DATASET EXCERPTS START

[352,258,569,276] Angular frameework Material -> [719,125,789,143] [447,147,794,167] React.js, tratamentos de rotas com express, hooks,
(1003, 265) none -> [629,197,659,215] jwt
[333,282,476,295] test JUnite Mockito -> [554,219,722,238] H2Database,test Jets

DATASET EXCERPTS END
DATASET EXCERPTS START

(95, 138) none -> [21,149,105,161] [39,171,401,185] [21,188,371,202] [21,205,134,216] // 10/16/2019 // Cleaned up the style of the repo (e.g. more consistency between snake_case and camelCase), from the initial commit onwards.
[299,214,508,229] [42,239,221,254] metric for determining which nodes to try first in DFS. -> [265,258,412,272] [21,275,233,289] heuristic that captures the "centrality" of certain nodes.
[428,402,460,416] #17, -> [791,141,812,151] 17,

DATASET EXCERPTS END

• PROBLEM
For each line in the entries that holds "none", return that line.

• SOLUTION
(1003, 265) none -> [629,197,659,215] jwt
(95, 138) none -> [21,149,105,161] [39,171,401,185] [21,188,371,202] [21,205,134,216] // 10/16/2019 // Cleaned up the style of the repo (e.g. more consistency between snake_case and camelCase), from the initial commit onwards.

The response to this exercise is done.